Unresectable sarcomas metastatic to the liver may also respond well to TACE. Rajan et al. evaluated the survival and response to chemoembolization of 16 patients with sarcomas (gastrointestinal leiomyosarcomas, splenic angiosarcomas, leiomyosarcoma of the broad ligament, leiomyosarcoma of the inferior vena cava, and malignant fibrous histiocytoma of the colon) metastatic to the liver that were surgically unresectable [71]. Most patients (69%) remained morphologically stable 30 days after treatment. Cumulative survival from time of diagnosis was 81, 54, and 40% at 1, 2, and 3 years, respectively. Median survival time was 20 months. Cumulative survival from initial chemoembolization was 67, 50, and 40% at 1, 2, and 3 years, respectively, with a median survival of 13 months. Vossen et al. evaluated the imaging response of leiomyosarcomas metastatic to the liver in patients treated with TACE using morphological and functional (diffusion weighted) magnetic resonance imaging techniques [16]. Immediately after treatment, tumor size decreased by 2%, whereas arterial and portal venous enhancement decreased by 69 and 64%, respectively. After TACE, mean tumor apparent diffusion co-efficient (ADC) increased by 20% (P = 0.0015). Patient survival from time of first TACE was 21 months for the entire cohort.

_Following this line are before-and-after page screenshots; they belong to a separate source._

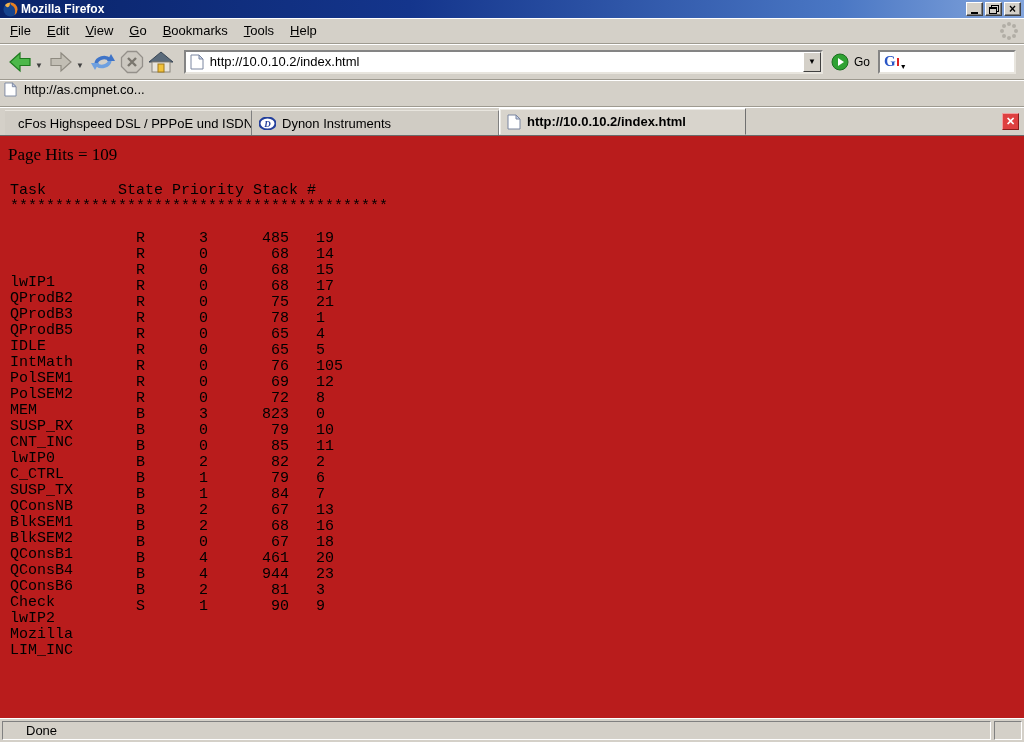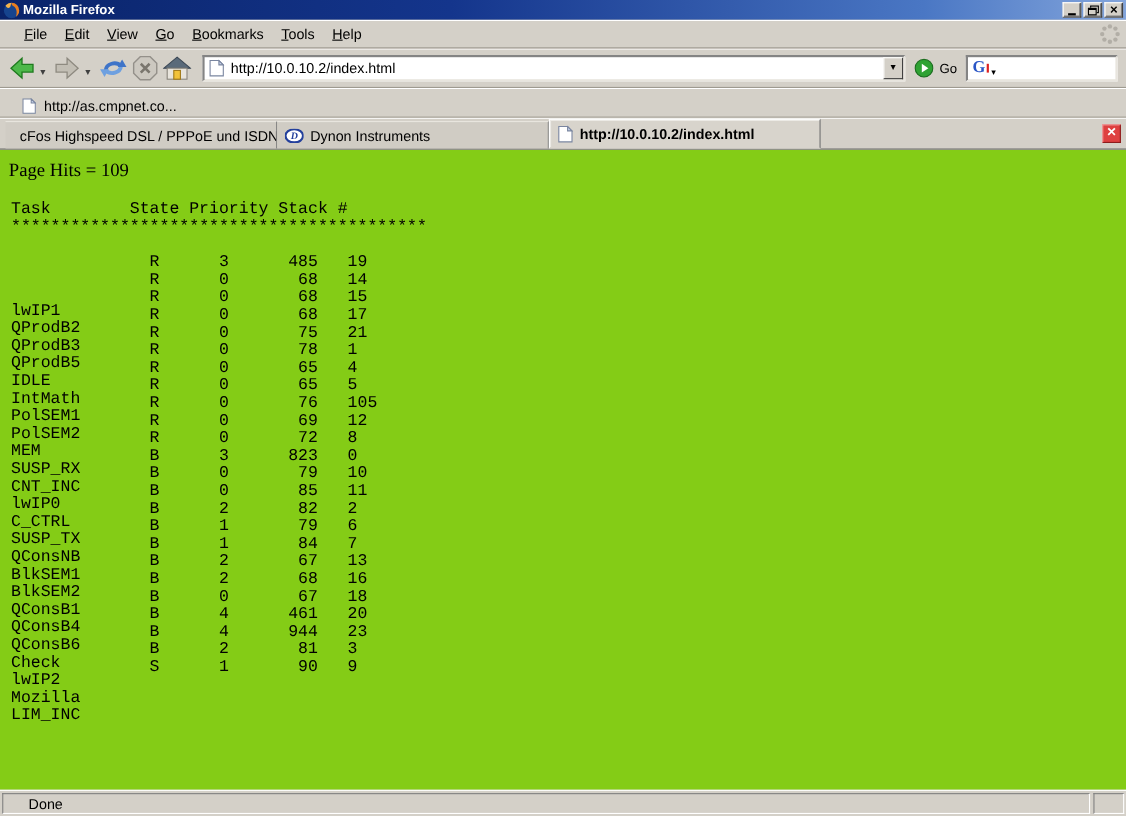--- a/index.html
+++ b/index.html
@@ -28,21 +28,21 @@
     font-size:10px; font-weight:bold; color:#000;
   }
   .glyph-min { width:7px; height:2px; background:#000; margin-top:7px; }
   .glyph-restore { width:8px; height:7px; border:1px solid #000; border-top:2px solid #000; background:#d4d0c8; box-shadow:2px -2px 0 -1px #d4d0c8,2px -2px 0 0 #000; margin:2px 2px 0 0; }
   .glyph-close { font-size:12px; line-height:10px; }
 
   
   .bar { background:#d4d0c8; border-bottom:1px solid #9e9a90; box-shadow:inset 0 1px 0 #ffffff; }
 
   
-  .menubar { height:26px; flex:0 0 26px; display:flex; align-items:center; position:relative; padding-left:14px; }
+  .menubar { height:26px; flex:0 0 26px; display:flex; align-items:center; position:relative; padding-left:2px; }
   .menu-item { display:inline-block; padding:3px 8px; font-size:13px; color:#000; }
   .menu-item::first-letter { text-decoration:underline; }
   .throbber { position:absolute; right:5px; top:3px; width:20px; height:20px; }
 
   
   .navbar { height:36px; flex:0 0 36px; display:flex; align-items:center; padding:0 6px 0 6px; }
   .navbtn { display:inline-flex; align-items:center; justify-content:center; height:28px; padding:0 2px; }
   .drop-arrow { font-size:8px; color:#404040; margin:8px 4px 0 1px; }
   .urlbar {
     flex:1; height:24px; margin:0 6px 0 8px; background:#fff;
@@ -61,21 +61,21 @@
   .searchbox {
     width:138px; height:24px; background:#fff;
     border:2px solid; border-color:#848484 #e8e5de #e8e5de #848484;
     display:flex; align-items:center; padding-left:4px; margin-right:2px;
   }
   .g-logo { font-family:"Liberation Serif", serif; font-weight:bold; font-size:15px; color:#2a56c6; position:relative; }
   .g-tick { display:inline-block; width:2px; height:8px; background:#d22; margin-left:1px; }
   .g-drop { font-size:7px; color:#000; margin:10px 0 0 1px; }
 
   
-  .bookmarksbar { height:27px; flex:0 0 27px; display:flex; align-items:flex-end; padding-left:16px; }
+  .bookmarksbar { height:27px; flex:0 0 27px; display:flex; align-items:flex-start; padding-left:0; }
   .bm-item { display:flex; align-items:center; gap:7px; font-size:13px; color:#000; padding:2px 4px; }
 
   
   .tabstrip { height:29px; flex:0 0 29px; background:#d4d0c8; position:relative; display:flex; align-items:flex-end; padding-left:5px; border-bottom:1px solid #6a6a6a; box-shadow:inset 0 1px 0 #fff; }
   .tab {
     width:247px; height:25px; display:flex; align-items:center; gap:6px;
     padding:0 7px; font-size:13px; color:#000; white-space:nowrap; overflow:hidden;
     background:#d0ccc4; border-right:1px solid #808080; border-top:1px solid #e8e5de;
   }
   .tab.active {
@@ -84,21 +84,21 @@
     box-shadow:inset 1px 1px 0 #eceae5;
     height:27px;
   }
   .tab-close {
     position:absolute; right:5px; top:6px; width:17px; height:17px;
     background:#de4040; border:1px solid; border-color:#f0a0a0 #8c1c1c #8c1c1c #f0a0a0;
     color:#fff; font-weight:bold; font-size:11px; line-height:14px; text-align:center;
   }
 
   
-  .content { flex:1; background:#84cc16; overflow:hidden; }
+  .content { flex:1; background:#b91c1c; overflow:hidden; }
   .page-hits { font-family:"Liberation Serif", serif; font-size:17px; color:#000; margin:9px 0 0 8px; }
   .tasktable { margin:18px 0 0 10px; font-family:Liberation Mono, monospace; font-size:15px; line-height:16px; color:#000; }
   .trow { display:flex; height:16px; white-space:pre; }
   .h0 { width:12ch; } .h1 { width:6ch; } .h2 { width:9ch; }
   .c0 { width:14ch;margin-top:44px; } .c1 { width:7ch; } .c2 { width:2ch; }
   .c3 { width:8ch; text-align:right; } .c4 { margin-left:3ch; }
   .sep { height:16px; white-space:pre; }
   .blank { height:16px; }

Clinical Outcomes for DEB-TACE

DEB-TACE for HCC

DEB-TACE with doxorubicin-eluting beads (DC Beads, Biocompatibles, UK) was initially tested in a phase I/II study from China. In this study, patients with unresectable HCC and Child-Pugh class A cirrhosis were treated with two sessions of DEB-TACE at an interval of 2 months [50]. The phase I trial was a dose-escalating study from 25 mg to 150 mg doxorubicin in cohorts of 3 patients (total of 15 patients). The 150-mg doxorubicin dose was used for the phase II study. Primary end points for the phase II study were treatment-related complications and death. Secondary end points included tumor response and pharmacokinetics of doxorubicin. No dose-limiting toxicity was observed for up to 150 mg doxorubicin, which was used for 20 patients in the phase II study. The pharmacokinetic study showed a low peak plasma doxorubicin concentration (49.4 ± 23.7 ng/ml) without any evidence of systemic toxicity. Treatment-related complications were reported in 11.4% of cases. However, there was no treatment-related death. Among 30 patients who received two courses of TACE, the partial and complete response rates were 50 and 0%, respectively, according to Response Evaluation Criteria in Solid Tumors (RECIST) criteria at 1 month after the second TACE. By modified RECIST criteria, taking into account the extent of tumor necrosis, the disease of 19 patients (63.3%) showed a partial response and the disease of 2 (6.7%) showed a complete response.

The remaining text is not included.